The outage was publicly revealed Oct. 22, when the National Weather Service’s National Center for Environmental Prediction announced that it had "not received a full feed of satellite data for input into the numerical models since 22/0000Z," and that weather models would be impacted. At that time, NOAA did not state that there had been any compromise of its systems, only that their systems were undergoing "unscheduled maintenance."

Todd Zinser, Inspector General of the US Commerce Department (to which NOAA reports), told the Post that NOAA did not notify his office of the breach until Nov. 4, despite regulations mandating it be informed within two days of discovery of an incident. Zinser said that his office is investigating the issue.

Zinser's office reported in July that NOAA's satellite information and weather service systems were exposed to multiple high-risk vulnerabilities.
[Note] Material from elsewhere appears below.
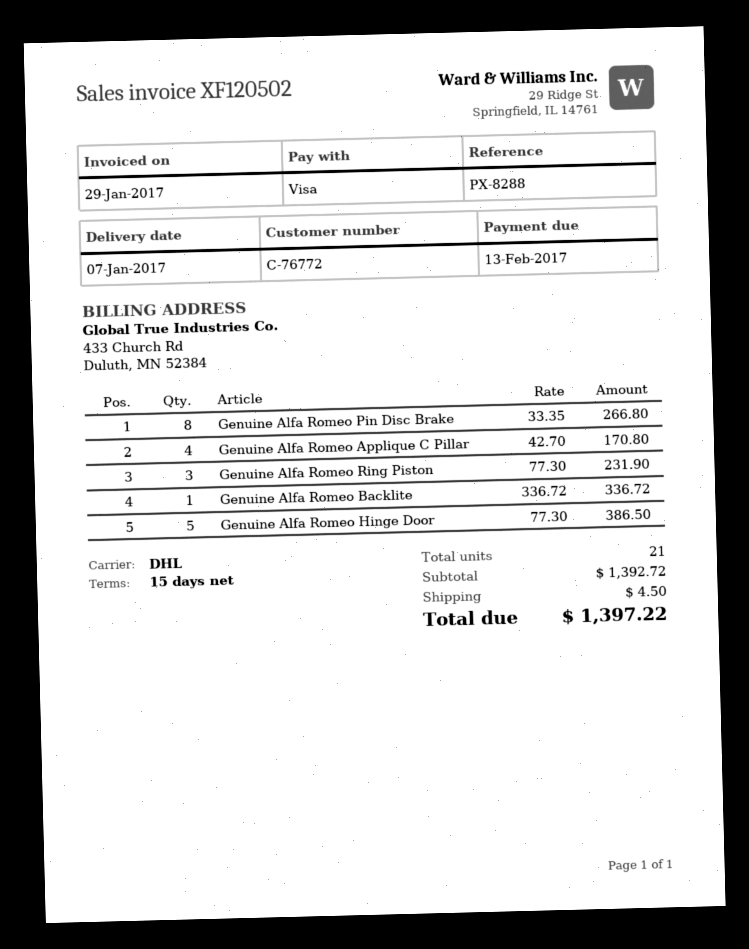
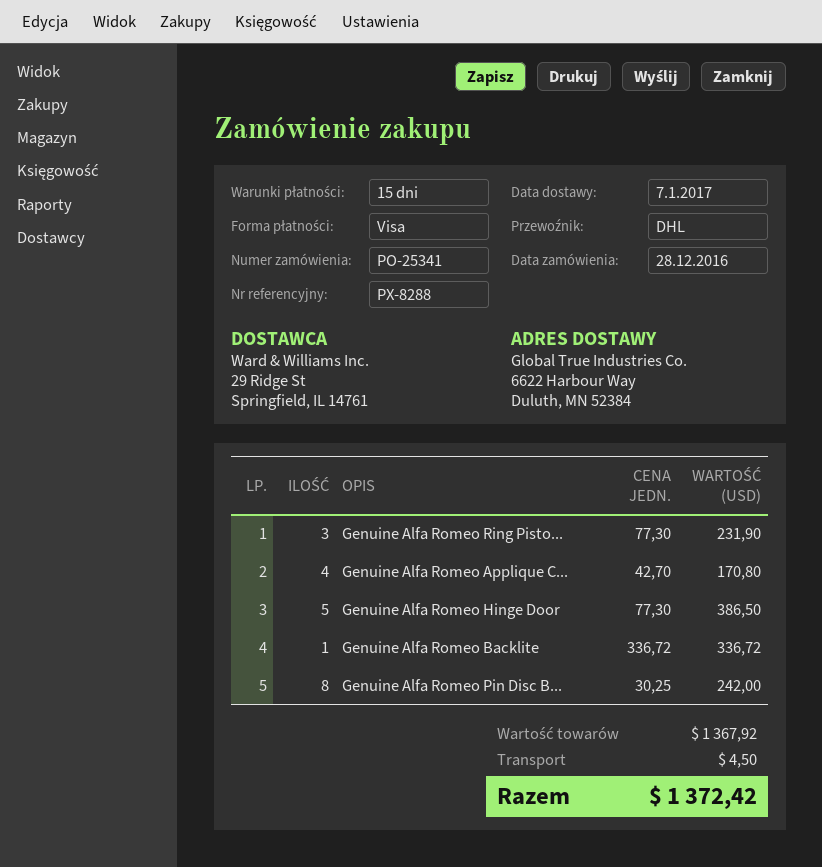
Genuine Alfa Romeo Pin Disc Brake: 8 x 33.35 = 266.80 -> 8 x 30.25 = 242.00
subtotal: 1392.72 -> 1367.92
total: 1397.22 -> 1372.42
The report noted that the Polar-Orbiting Operational Environmental Satellites system -- shared with the US Air Force -- was not protected by two-factor authentication, remote access restrictions, nor by mobile device management, and that patches were not deployed in a timely manner.

In a statement Wednesday, NOAA's spokesman Scott Smullen acknowledged the hacks and said all systems were operating again, but declined to answer further questions.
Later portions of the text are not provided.